275.7
Bhikkhuni Ordination and Digital Activism

Thursday, 14 July 2016
Location: Hörsaal 42 (Main Building)
Distributed Paper
Anna HALAFOFF, Deakin University, Australia
Emma TOMALIN, University of Leeds, United Kingdom
Gender discrepancies, supported by religious traditions, continue to have negative effects on women’s wellbeing. Such gender disparities persist in Buddhist societies and institutions, linked to cultural and religious beliefs and practices, which allocate a lower status to women by stating that female rebirth is a result of bad karma due to negative acts committed in previous lives. In some Buddhist traditions, in Asian as well as Western settings, nuns cannot ordain to the same level as monks, most Buddhist archetypes of enlightenment remain male and men hold positions of power and privilege within the majority of Buddhist organisations.

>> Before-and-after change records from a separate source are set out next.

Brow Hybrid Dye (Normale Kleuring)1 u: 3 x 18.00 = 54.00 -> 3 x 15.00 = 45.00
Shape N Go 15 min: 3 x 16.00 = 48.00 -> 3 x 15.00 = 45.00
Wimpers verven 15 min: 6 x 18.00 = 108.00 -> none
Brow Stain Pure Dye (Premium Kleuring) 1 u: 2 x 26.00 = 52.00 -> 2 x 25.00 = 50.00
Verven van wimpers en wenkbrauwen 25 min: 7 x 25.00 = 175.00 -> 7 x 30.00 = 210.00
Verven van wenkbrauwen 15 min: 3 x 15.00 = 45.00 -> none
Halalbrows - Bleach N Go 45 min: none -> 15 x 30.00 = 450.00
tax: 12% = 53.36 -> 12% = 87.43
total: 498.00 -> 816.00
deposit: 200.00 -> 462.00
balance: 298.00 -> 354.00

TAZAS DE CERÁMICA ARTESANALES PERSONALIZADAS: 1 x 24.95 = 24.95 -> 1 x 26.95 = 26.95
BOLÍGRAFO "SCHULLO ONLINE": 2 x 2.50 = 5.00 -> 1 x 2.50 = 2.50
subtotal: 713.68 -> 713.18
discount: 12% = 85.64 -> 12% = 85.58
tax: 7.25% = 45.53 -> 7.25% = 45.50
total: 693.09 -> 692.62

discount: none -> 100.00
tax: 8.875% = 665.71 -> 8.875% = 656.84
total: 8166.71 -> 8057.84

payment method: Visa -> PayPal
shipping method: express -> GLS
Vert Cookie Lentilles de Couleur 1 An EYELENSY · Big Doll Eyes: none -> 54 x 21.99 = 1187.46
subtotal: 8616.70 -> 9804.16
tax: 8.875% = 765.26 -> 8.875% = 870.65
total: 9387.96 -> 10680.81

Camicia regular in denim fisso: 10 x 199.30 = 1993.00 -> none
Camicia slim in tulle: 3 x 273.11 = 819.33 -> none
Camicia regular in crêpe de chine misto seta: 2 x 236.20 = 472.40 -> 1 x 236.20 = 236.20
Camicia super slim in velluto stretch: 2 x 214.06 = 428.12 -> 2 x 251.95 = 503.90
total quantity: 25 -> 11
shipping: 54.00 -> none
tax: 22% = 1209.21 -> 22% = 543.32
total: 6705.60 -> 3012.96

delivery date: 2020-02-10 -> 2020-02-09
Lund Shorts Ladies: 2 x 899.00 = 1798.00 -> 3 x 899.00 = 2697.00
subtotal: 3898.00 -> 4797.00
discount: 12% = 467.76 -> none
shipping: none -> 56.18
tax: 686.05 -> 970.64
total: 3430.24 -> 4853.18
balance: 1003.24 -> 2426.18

Since the 1980s a global Buddhist women’s network, Sakyadhita, has campaigned for gender equity and full ordination for women as Bhikkunis. This paper will focus on recent controversy surrounding British born Theravada monk,  Ajahn Brahmavamso Mahathera's, the Abbot of Bodhinyana Monastery in Western Australia (WA), advocacy for equal rights for women within Buddhism. In 2009 Ajahn Brahm, as he is known, helped ordain four Bhikkhunis in WA, as a result of which Bodhinyana Monastery was excommunicated. In 2014, Ajahn Brahm’s planned speech on Gender Equality at the United Nations Day of Vesak (UNDV) convention in Vietnam was withdrawn by the UNDV’s International Committee. Both events generated significant online activity in Bhante Sujato’s Blog, on the Bodhinyana Monastery website and in an online petition to invite Ajahn Brahm to deliver his paper on Gender Equity at the 2015 UNDV convention. This paper argues that Buddhist women and men, nuns, monks and lay people including scholars, are uniting globally to campaign for gender equality in Buddhism, drawing on both traditional Buddhist social theory and modern digital activism to further their aims.